● **Exercise details**
Leave the pictures out and restate every line below exactly.
- - - - -
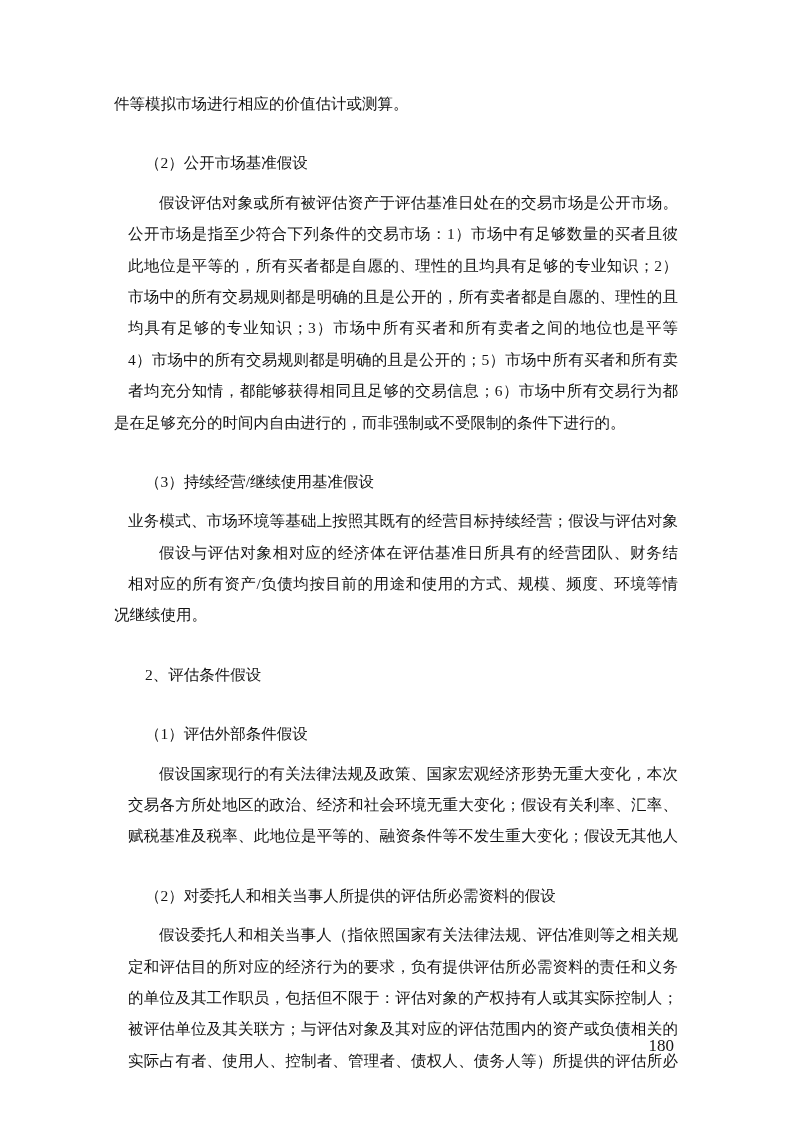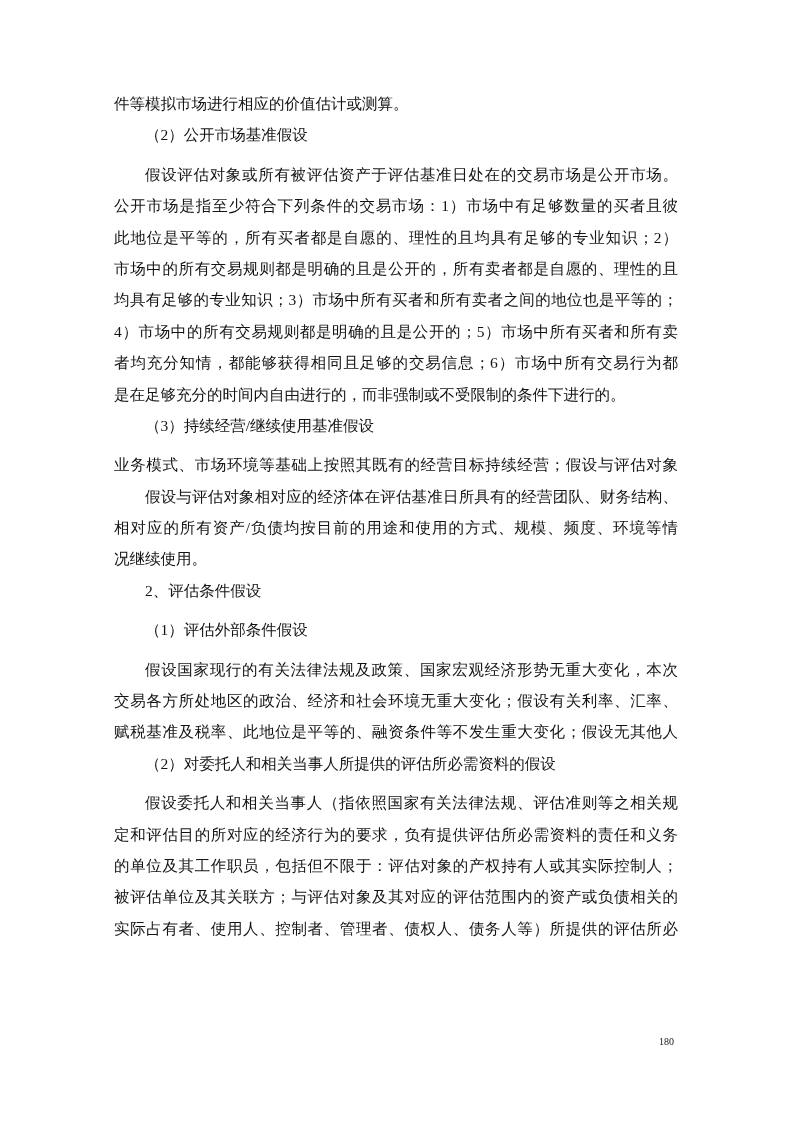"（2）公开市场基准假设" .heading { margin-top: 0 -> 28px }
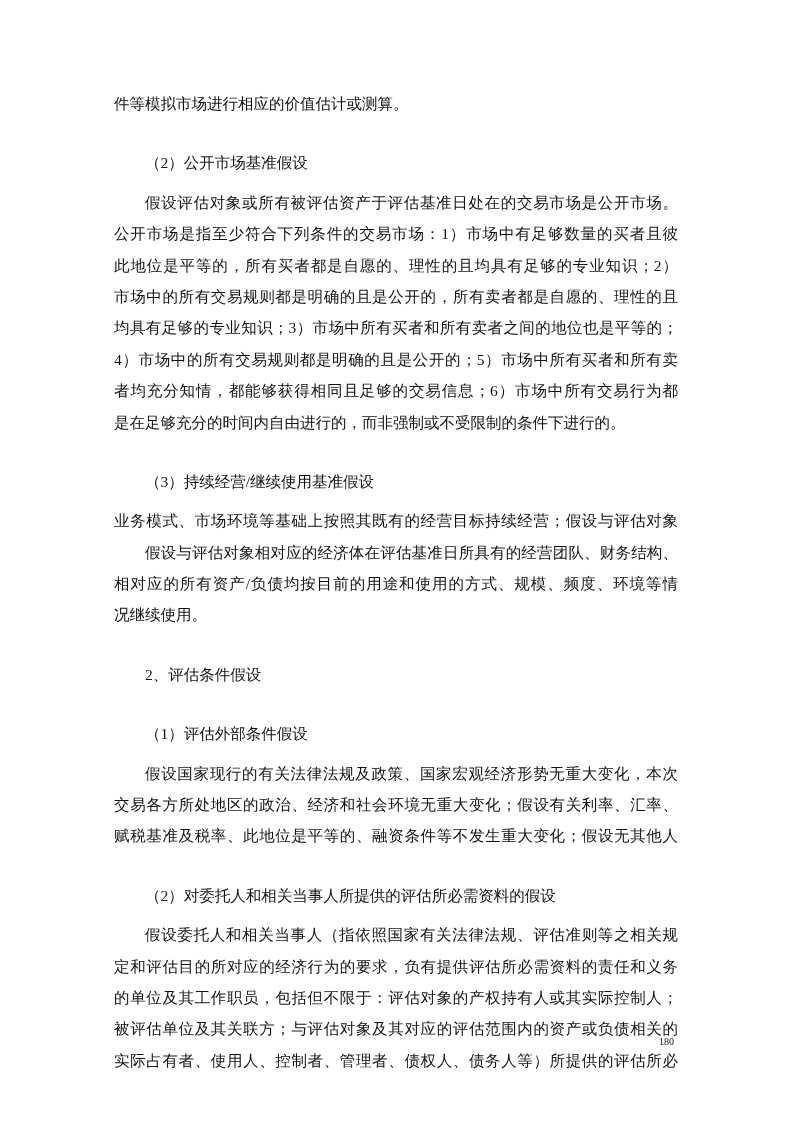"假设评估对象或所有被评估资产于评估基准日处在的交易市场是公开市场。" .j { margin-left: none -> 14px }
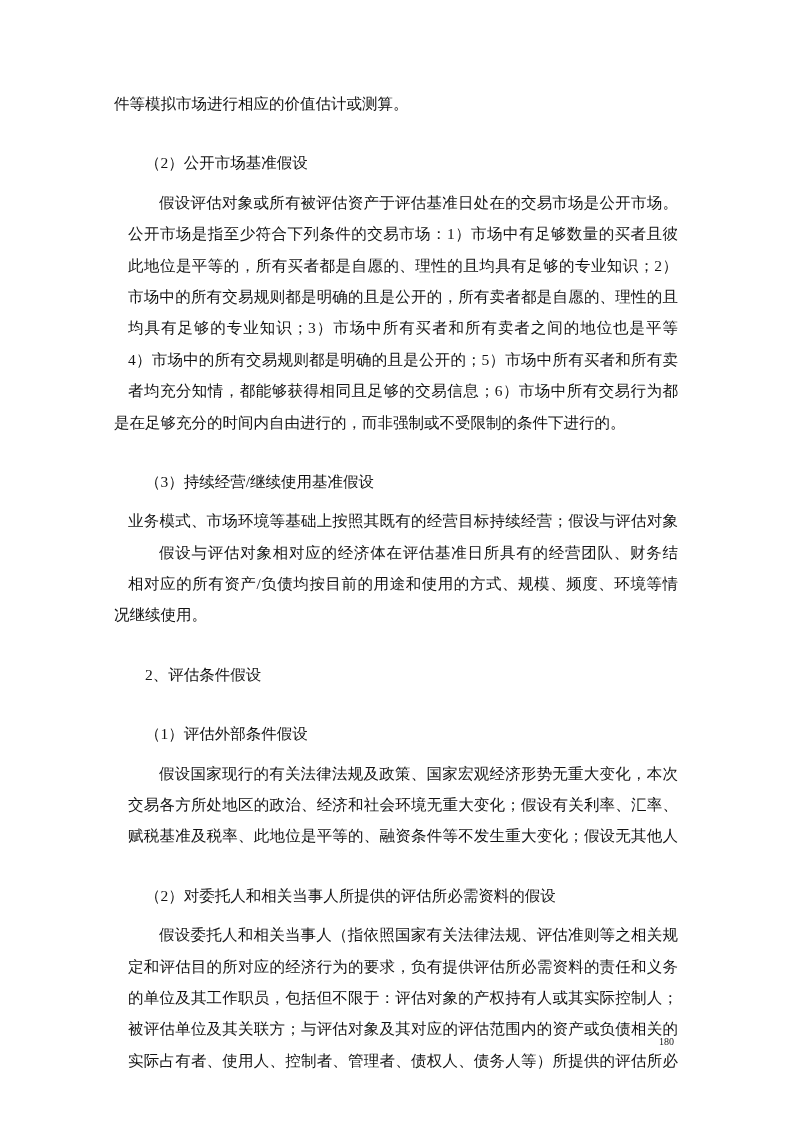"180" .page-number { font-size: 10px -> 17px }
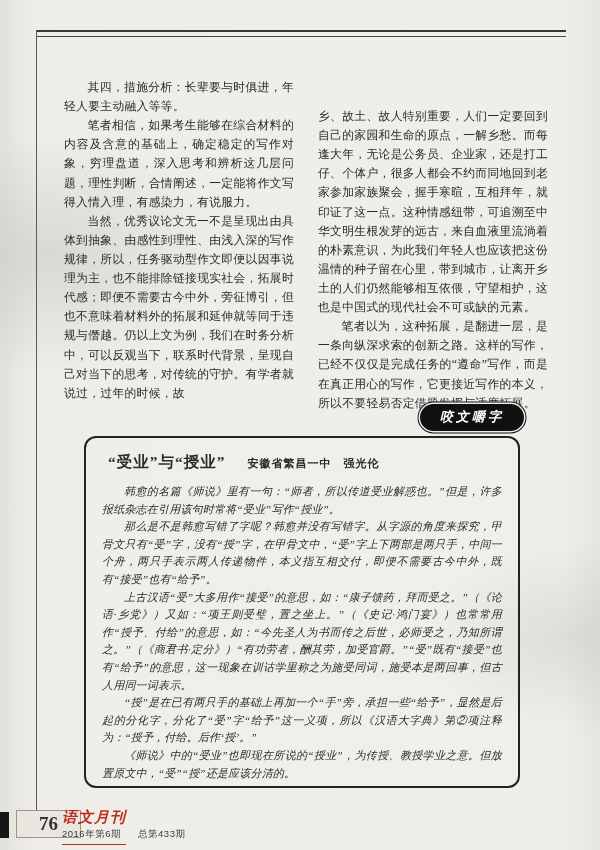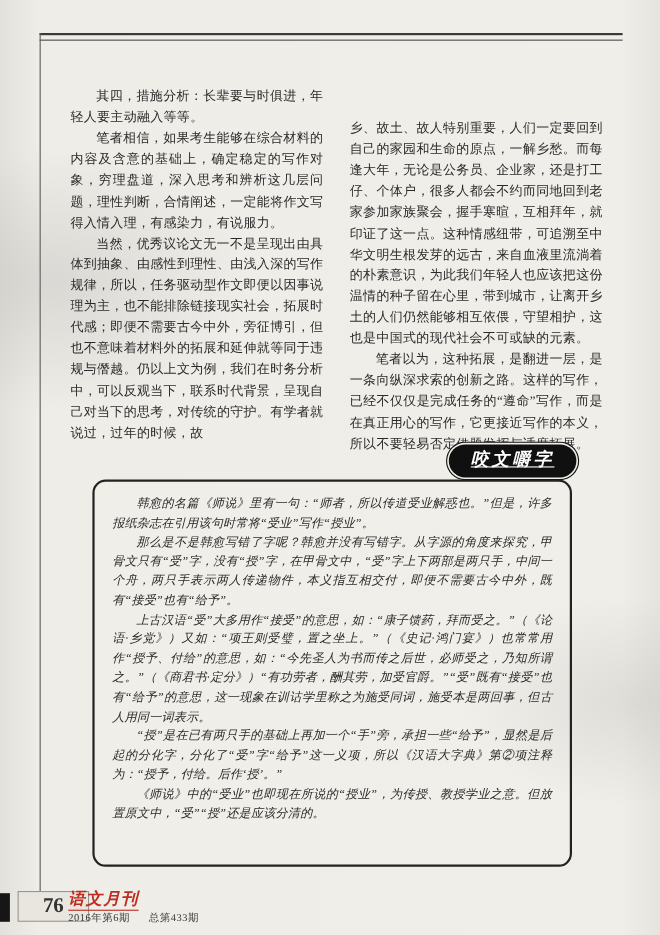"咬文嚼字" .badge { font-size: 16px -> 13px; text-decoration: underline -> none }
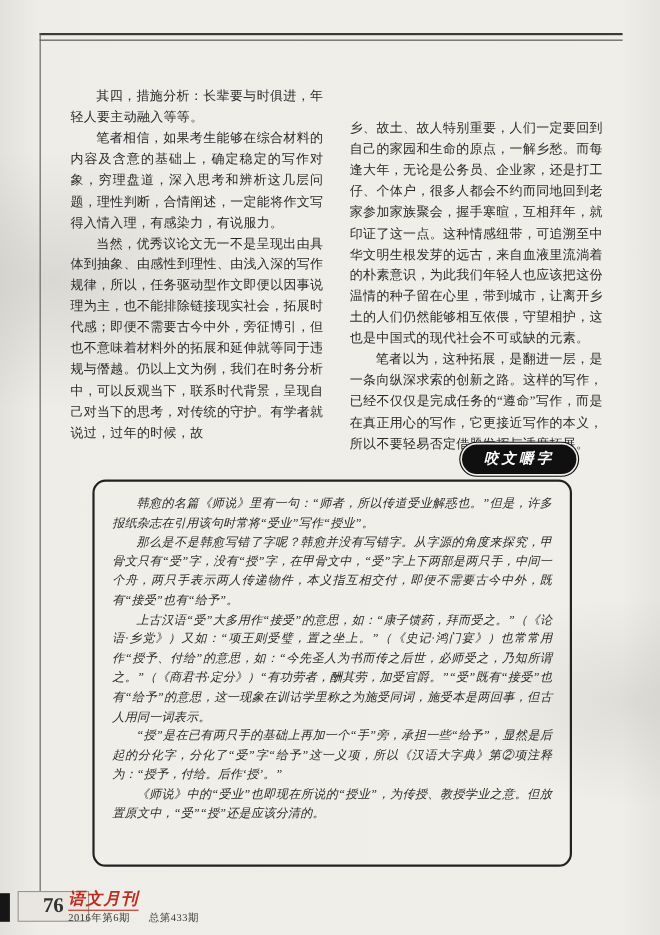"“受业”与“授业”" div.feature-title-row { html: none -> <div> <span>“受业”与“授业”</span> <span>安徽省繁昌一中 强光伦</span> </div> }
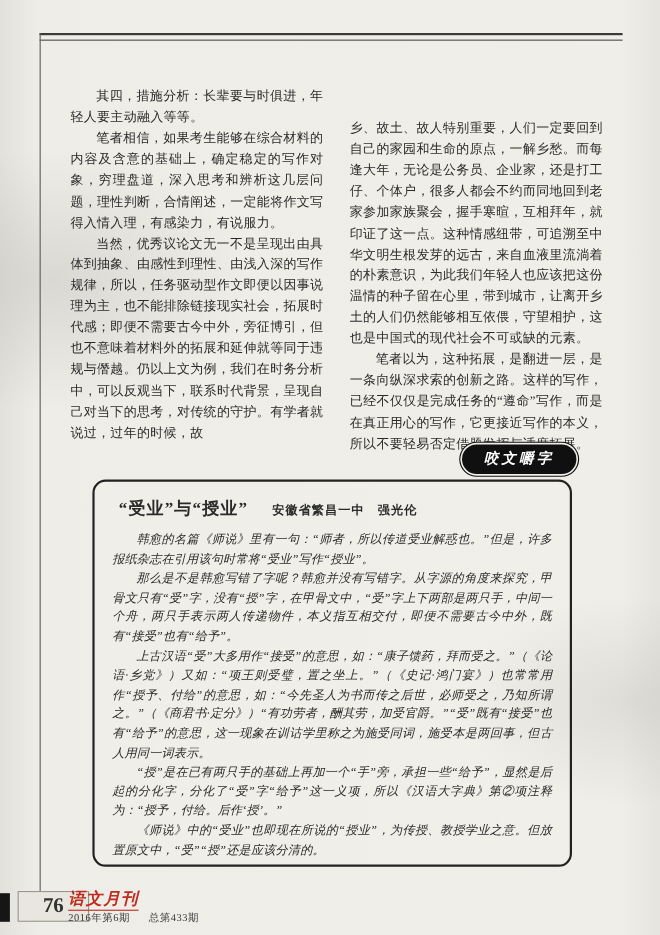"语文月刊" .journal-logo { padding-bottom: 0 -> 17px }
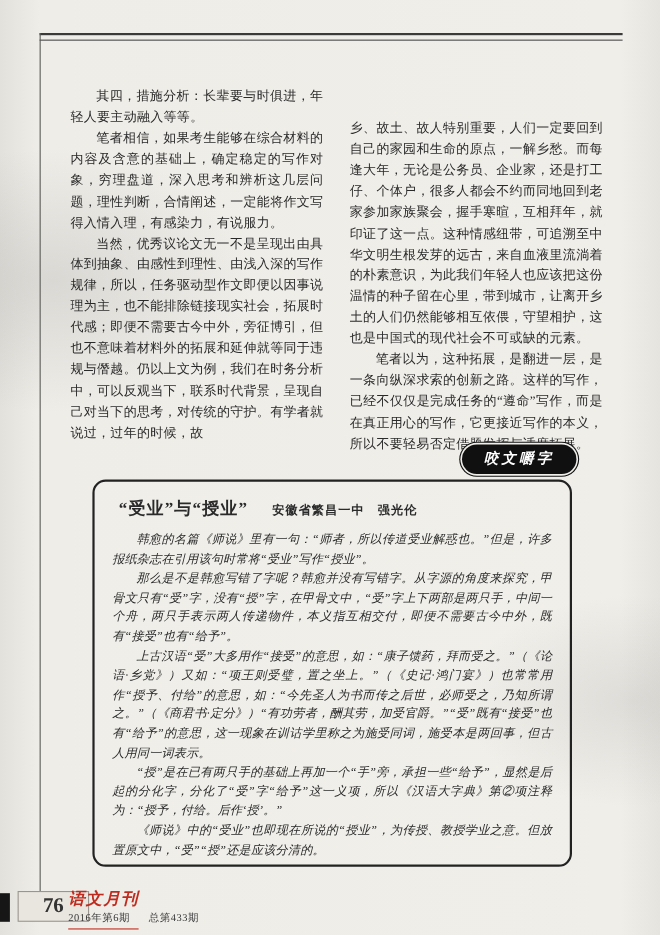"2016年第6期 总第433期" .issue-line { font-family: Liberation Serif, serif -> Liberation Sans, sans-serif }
- - - - -
● **Written solution**
"（2）公开市场基准假设" .heading { margin-top: 0 -> 28px }
"假设评估对象或所有被评估资产于评估基准日处在的交易市场是公开市场。" .j { margin-left: none -> 14px }
"180" .page-number { font-size: 10px -> 17px }
"咬文嚼字" .badge { font-size: 16px -> 13px; text-decoration: underline -> none }
"“受业”与“授业”" div.feature-title-row { html: none -> <div> <span>“受业”与“授业”</span> <span>安徽省繁昌一中 强光伦</span> </div> }
"语文月刊" .journal-logo { padding-bottom: 0 -> 17px }
"2016年第6期 总第433期" .issue-line { font-family: Liberation Serif, serif -> Liberation Sans, sans-serif }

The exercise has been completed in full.